A new analysis by senior Gallup economists makes this contradictory, stark statement:

“There is no recovery. Since 2007, U.S. GDP per capita growth has been 1%. The Great Recession may be over, but America is dangerously running on empty.”

Put that in your swamp and drain it. The economy was in dire straits 2,879 days ago when Obama took office. And despite nearly $900 billion dollars in stimulus spending and almost as many promises and upbeat words, this has been the worst economic recovery since World War II, which we marked Wednesday on the 75th anniversary of the Pearl Harbor attack.

Gallup reports:

The United States has now had seven years to recover from the worst of the Great Recession. During that time, job growth has been steady, if unspectacular, and the unemployment rate has fallen from 10% to just under 5%…Stock prices, meanwhile, continue to reach and surpass new highs. Leading politicians and commentators reassure the public that everything is getting better.

Yet there is a pervasive sense that the economy is not working.

Bingo! There is a pervasive sense actually that a lot of things in the United States  — way too many, in fact — are not working, starting with the national government in Washington.

Which explains Americans’ recent decision to ignore the incumbent president’s repeated recommendation for a successor and go with a politically-untested businessman who’s made billions.

Gallup’s analysis traces the nation’s stubborn economic pneumonia back decades.
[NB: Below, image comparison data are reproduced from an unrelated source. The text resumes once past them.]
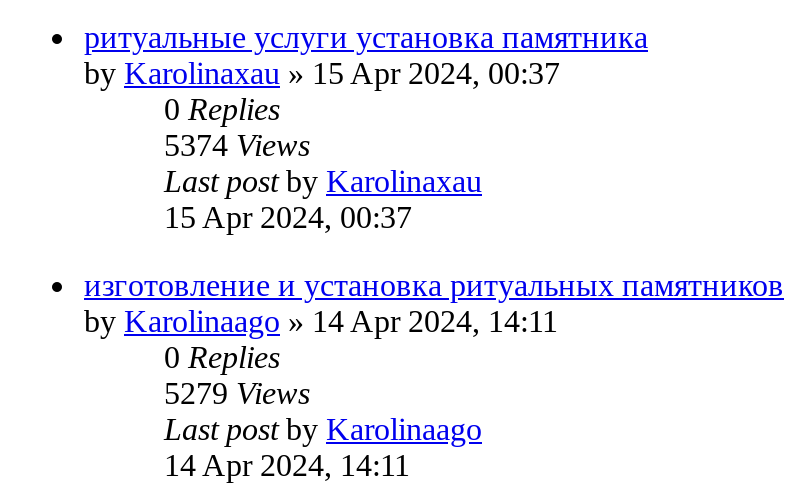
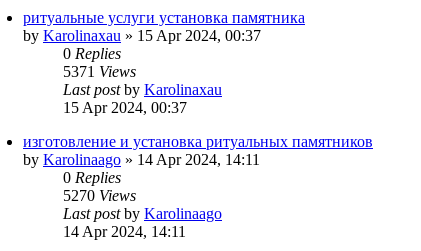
- 5374 Views
+ 5371 Views

- 5279 Views
+ 5270 Views
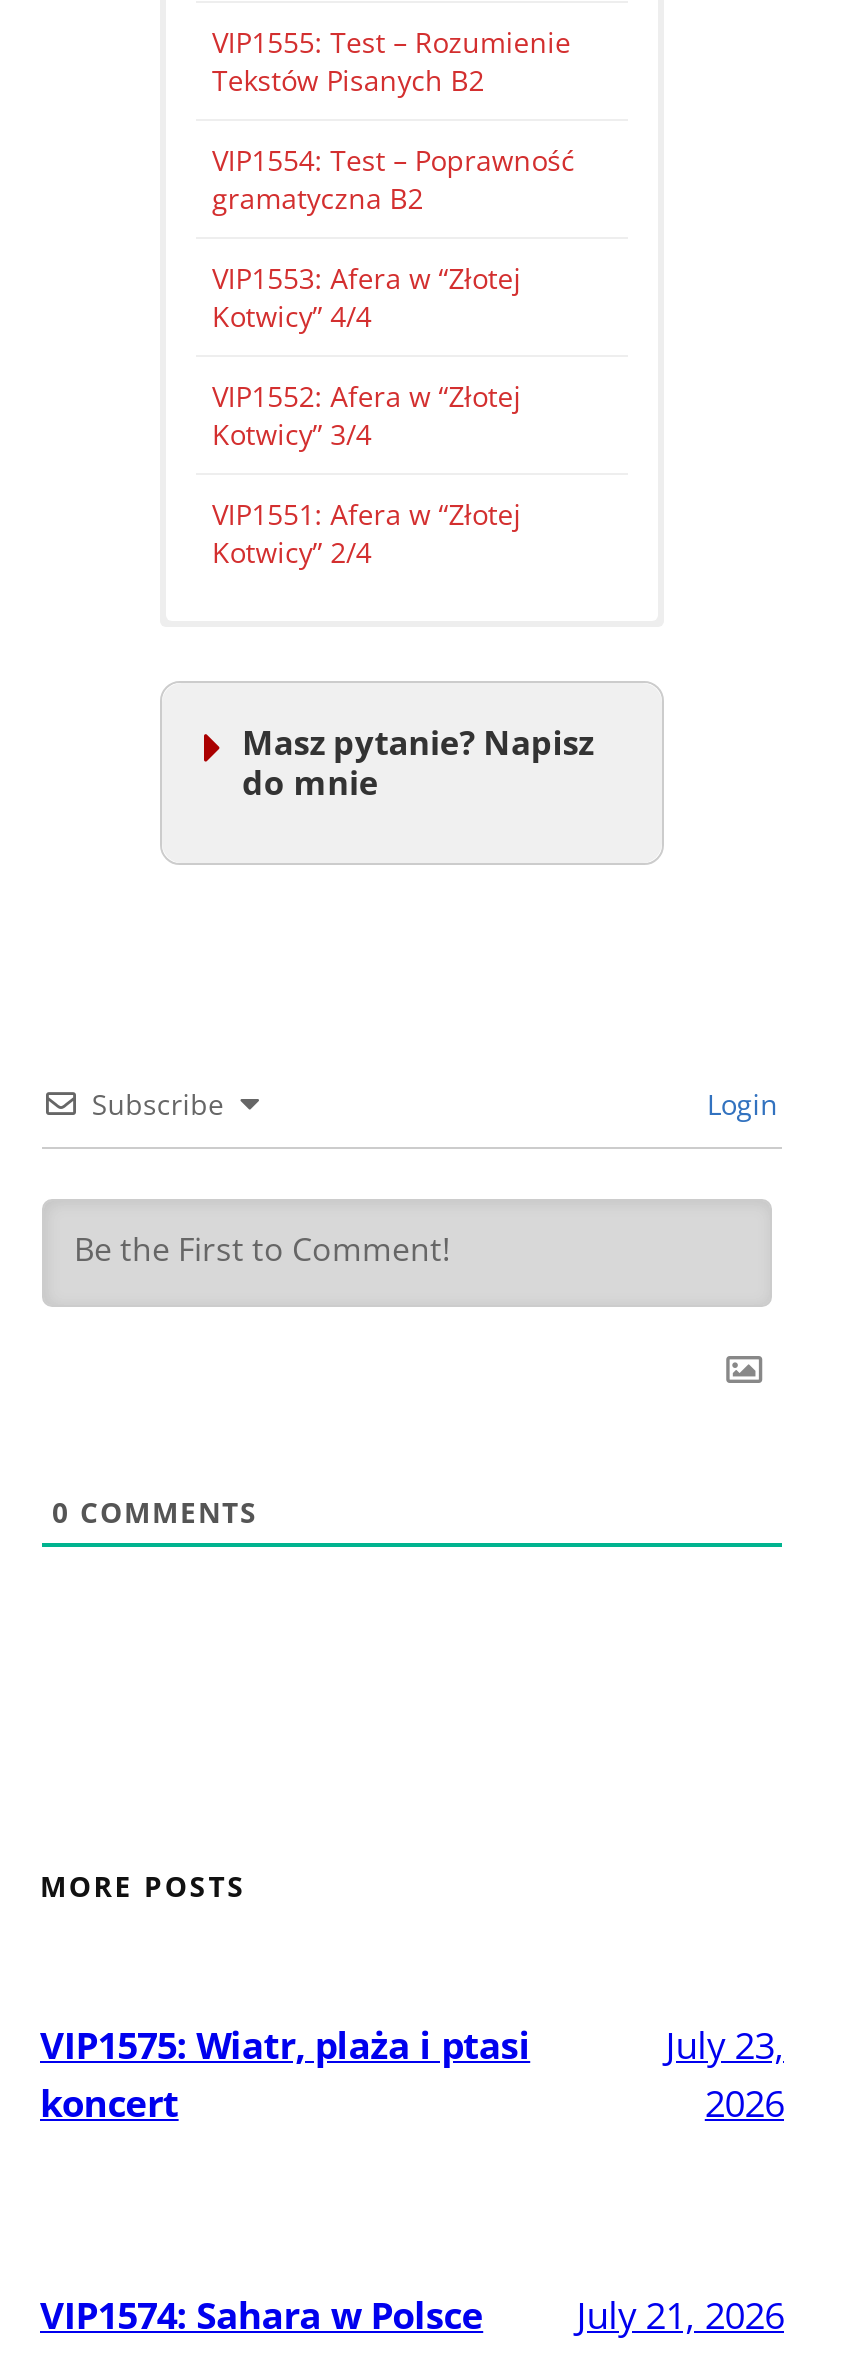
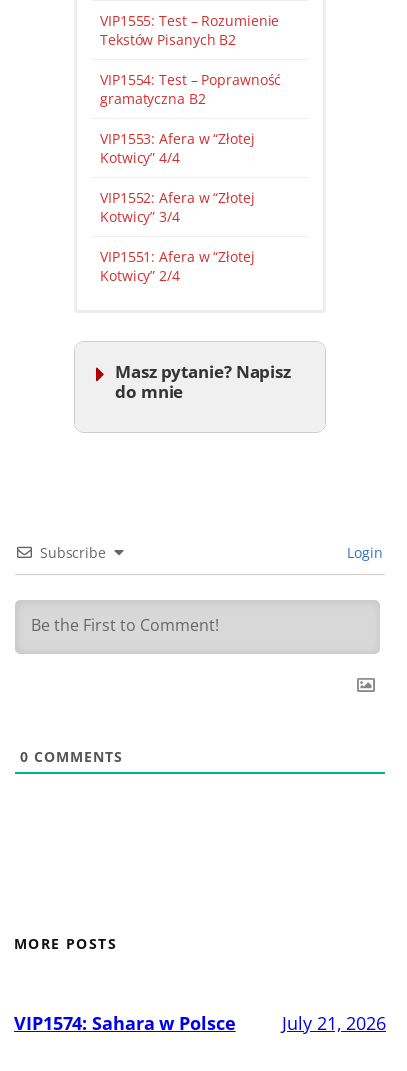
- VIP1575: Wiatr, plaża i ptasi
- koncert

- July 23,
- 2026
Per capita median income topped out and stalled in 1999. Even accounting for its aging population, Americans’ general health condition is declining.

“Learning has stagnated,” the report notes. “Fewer new businesses are being launched. More workers are involuntarily stuck in part-time jobs our out of the labor force entirely.”

While the tech and professional service sectors are world-class, others are not, such as education and healthcare are far from it. Among others they soak up vast and increasing resources. Total national spending on housing, education and healthcare has soared from 25% in 1980 to 36% last year with no appreciable gains or improvements.

You might not be stunned by Gallup’s diagnosis. It declares the “deterioration in large, vital sectors of the economy is far from inevitable, but rather an entirely reversible outcome that can be linked to specific policies, rules and regulations that have arisen and accumulated after decades of weak political leadership — often at the state and local levels — and lobbying by interest groups.”

The detailed data-laden report, also available in a pdf, makes for revealing, compelling and, yes, even grim reading.

In this holiday month of muted joys, anxious Americans are altering their impression of the upcoming President Trump. Even as they monitor the ongoing assembly of a fresh presidential administration under a businessman who’s promised a new age of national greatness with “winning, winning and more winning.”

Even the vanquished Hillary Clinton has wished Donald Trump well. One of Gallup’s most important conclusions does offer hope for a return to prosperity with the correct leadership:

“Political forces, not technical or scientific ones, are now the chief restraints on growth.”